Your objective
Pictures excluded, copy every record that follows exactly as it appears.

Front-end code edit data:
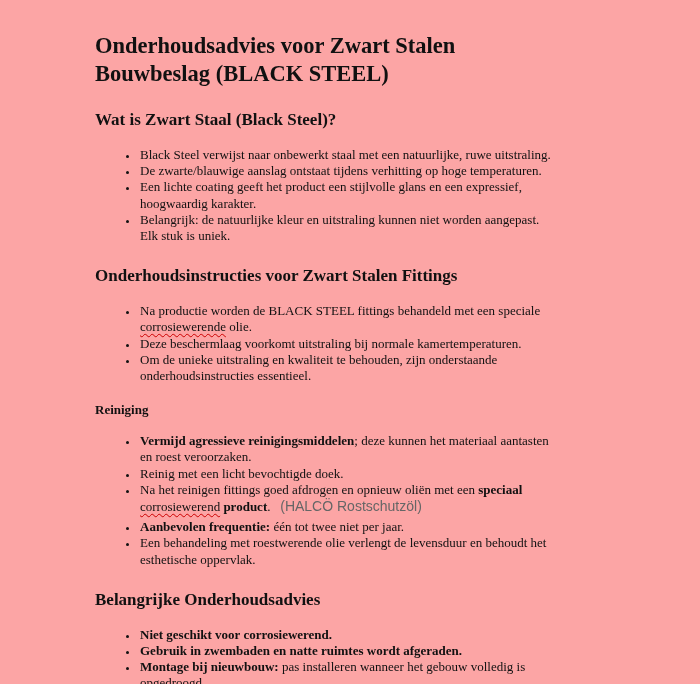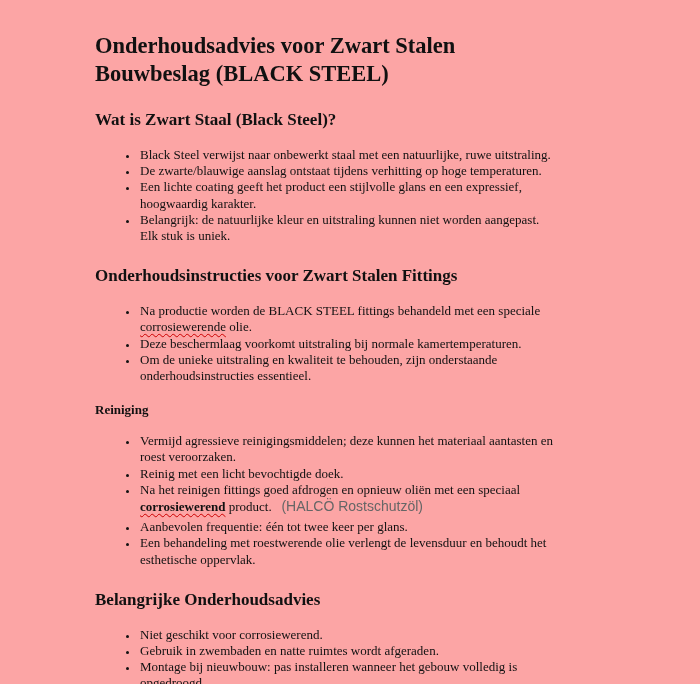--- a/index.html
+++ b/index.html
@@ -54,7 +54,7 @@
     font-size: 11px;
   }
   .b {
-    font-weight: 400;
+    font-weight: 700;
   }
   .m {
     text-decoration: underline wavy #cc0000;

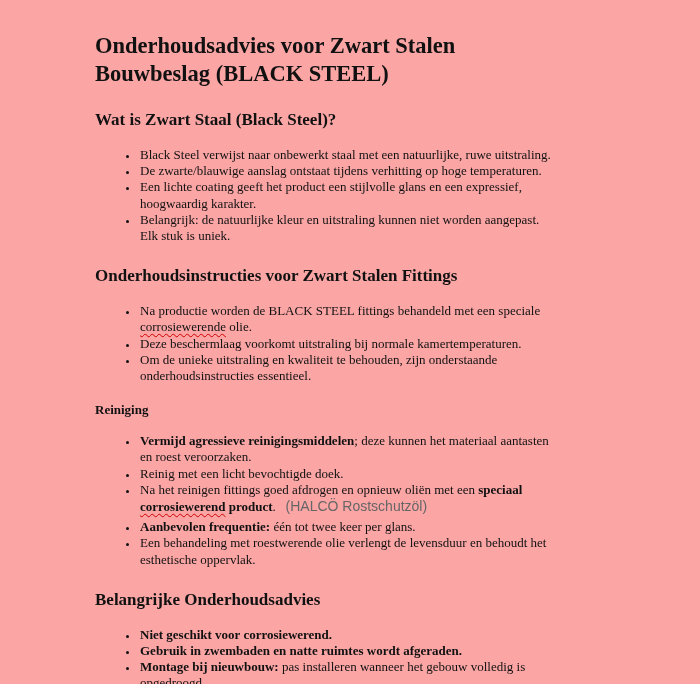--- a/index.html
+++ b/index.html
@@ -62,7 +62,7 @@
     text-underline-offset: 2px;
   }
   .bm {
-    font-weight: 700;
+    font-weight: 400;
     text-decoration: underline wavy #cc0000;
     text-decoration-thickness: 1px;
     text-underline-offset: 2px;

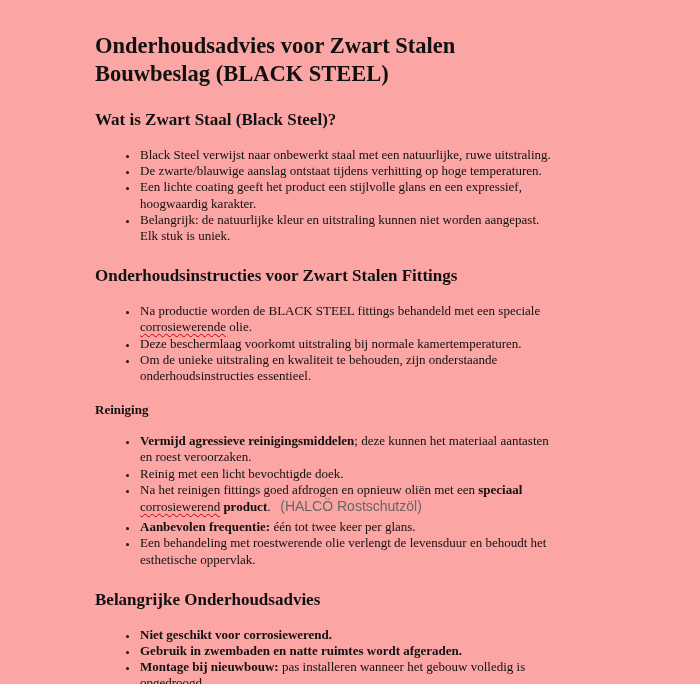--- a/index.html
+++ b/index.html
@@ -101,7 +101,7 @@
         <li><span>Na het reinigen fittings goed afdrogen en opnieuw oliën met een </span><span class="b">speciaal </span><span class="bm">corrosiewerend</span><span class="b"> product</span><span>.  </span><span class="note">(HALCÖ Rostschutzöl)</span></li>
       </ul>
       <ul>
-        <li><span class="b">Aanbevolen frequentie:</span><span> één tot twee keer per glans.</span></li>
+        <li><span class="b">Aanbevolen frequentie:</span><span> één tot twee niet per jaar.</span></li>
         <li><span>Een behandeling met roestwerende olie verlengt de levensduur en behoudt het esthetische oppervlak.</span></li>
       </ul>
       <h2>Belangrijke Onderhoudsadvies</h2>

Task solution
--- a/index.html
+++ b/index.html
@@ -54,7 +54,7 @@
     font-size: 11px;
   }
   .b {
-    font-weight: 400;
+    font-weight: 700;
   }
   .m {
     text-decoration: underline wavy #cc0000;

--- a/index.html
+++ b/index.html
@@ -62,7 +62,7 @@
     text-underline-offset: 2px;
   }
   .bm {
-    font-weight: 700;
+    font-weight: 400;
     text-decoration: underline wavy #cc0000;
     text-decoration-thickness: 1px;
     text-underline-offset: 2px;

--- a/index.html
+++ b/index.html
@@ -101,7 +101,7 @@
         <li><span>Na het reinigen fittings goed afdrogen en opnieuw oliën met een </span><span class="b">speciaal </span><span class="bm">corrosiewerend</span><span class="b"> product</span><span>.  </span><span class="note">(HALCÖ Rostschutzöl)</span></li>
       </ul>
       <ul>
-        <li><span class="b">Aanbevolen frequentie:</span><span> één tot twee keer per glans.</span></li>
+        <li><span class="b">Aanbevolen frequentie:</span><span> één tot twee niet per jaar.</span></li>
         <li><span>Een behandeling met roestwerende olie verlengt de levensduur en behoudt het esthetische oppervlak.</span></li>
       </ul>
       <h2>Belangrijke Onderhoudsadvies</h2>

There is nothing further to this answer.